Last updated on: May 29, 2020, 10:28h.
Nevada casinos were closed throughout the month of April, and that resulted in the state’s gaming operators missing out on nearly $933 million in revenue compared to the same month in 2019.
The Nevada Gaming Control Board (NGCG) reveals in its April 2020 monthly revenue report that the state’s 317 licensed gaming locations collectively won just $3,647,000. That’s a 99.6 percent year-over-year decline, as casinos won $936.5 million in April 2019.
The difference is a staggering $932.9 million.
All casinos have been closed since March 17 on Nevada Gov. Steve Sisolak’s (D) orders. After more than two-and-a-half months, the state will allow gaming floors to reopen on June 4 under strict regulations.

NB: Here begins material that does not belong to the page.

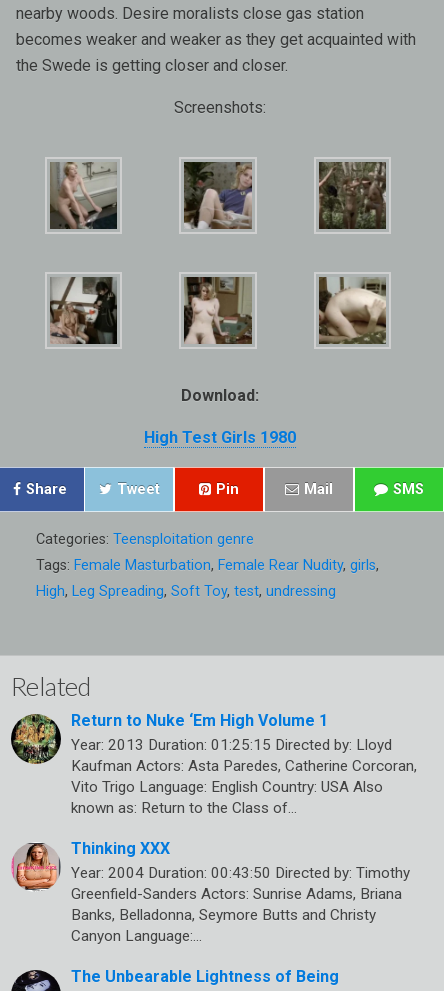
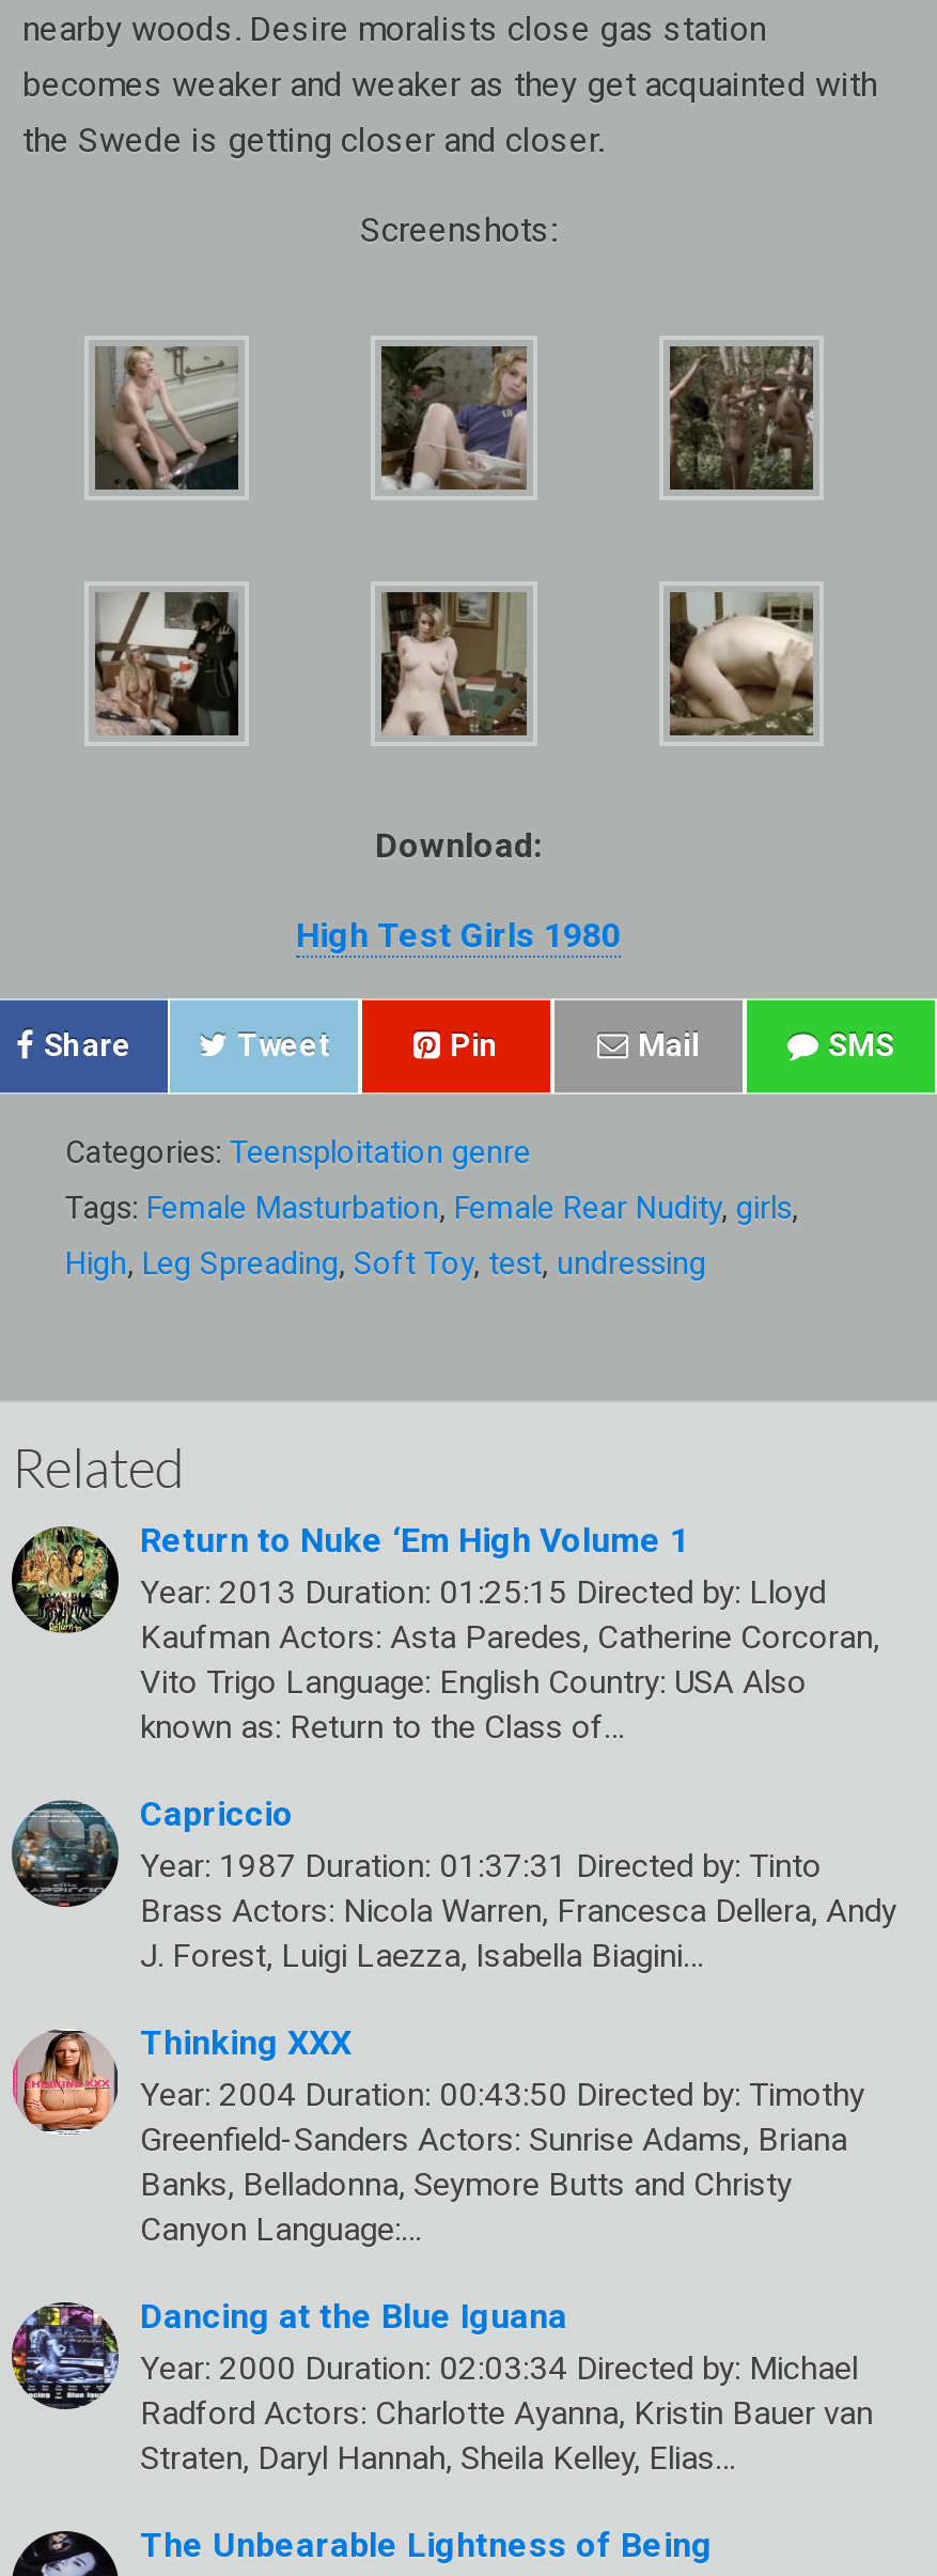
none -> [10,1795,896,1976] [image] | Capriccio | Year: 1987 Duration: 01:37:31 Directed by: Tinto | Brass Actors: Nicola Warren, Francesca Dellera, Andy | J. Forest, Luigi Laezza, Isabella Biagini…
none -> [12,2297,873,2479] [image] | Dancing at the Blue Iguana | Year: 2000 Duration: 02:03:34 Directed by: Michael | Radford Actors: Charlotte Ayanna, Kristin Bauer van | Straten, Daryl Hannah, Sheila Kelley, Elias…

Casinos reopening must limit their capacity to 50 percent of their fire and building code. Casinos must provide face masks or cloth coverings to visitors, and if the gaming space is part of a hotel, COVID-19 testing must be provided to overnight guests. Each guest must also complete a self-assessment upon check-in.
All casinos must additionally have a medical professional on site.
Through four months in 2020, Nevada gross gaming revenue (GGR) totals $2.7 billion.
- January: $1.038B
- February: $1.042B
- March: $621.77M
- April: $3.64M
The small win last month mainly derived from sports betting operations. Due to “statutory limitations regarding confidentiality of financial records,” the NGCB redacted specifics on the financial breakdown of the oddsmakers’ win.
With the US on a near-lockdown during most of April, travel was almost entirely halted to Southern Nevada.
Statistics from McCarran International Airport released today shows that arriving and departing passenger traffic at Las Vegas’ main air hub totaled just 152,716 people last month. That’s down 96.4 percent from April 2019, when more than 4.27 million came and went through the terminal.
International passengers totaled 0, as foreign flights were grounded. Southwest, Las Vegas’ largest airline provider, served 95.5 percent fewer passengers via McCarran in April.
The Las Vegas Convention and Visitors Authority (LVCVA) will release its April visitor volume report later today that includes drive-in traffic.
Slow Times Ahead
Nevada and Las Vegas might be reopening, but things won’t be the same for the foreseeable future.
MGM Resorts, the largest Strip operator, is reopening only three of its Sin City resorts next week – Bellagio, New York-New York, and MGM Grand. Though nearly 50 casinos in Las Vegas say they’ll open June 4, several marquee properties are not, including Aria, The Palazzo, Mandalay Bay, Paris, and Tropicana.
The Palms has no made no reopening announcement, nor has Rio. The Westgate and its SuperBook won’t open until June 18.
The LVCVA is rethinking its marketing in the interim. The agency released its post-COVID-19 ad earlier this month that promotes Las Vegas changing with the times.
“The world has changed, and Vegas is changing with it,” the spot begins. “So yes, things will be a little different.” The advertisement hypes a more intimate, calm, and private Sin City experience – something seemingly unimaginable before the coronavirus pandemic.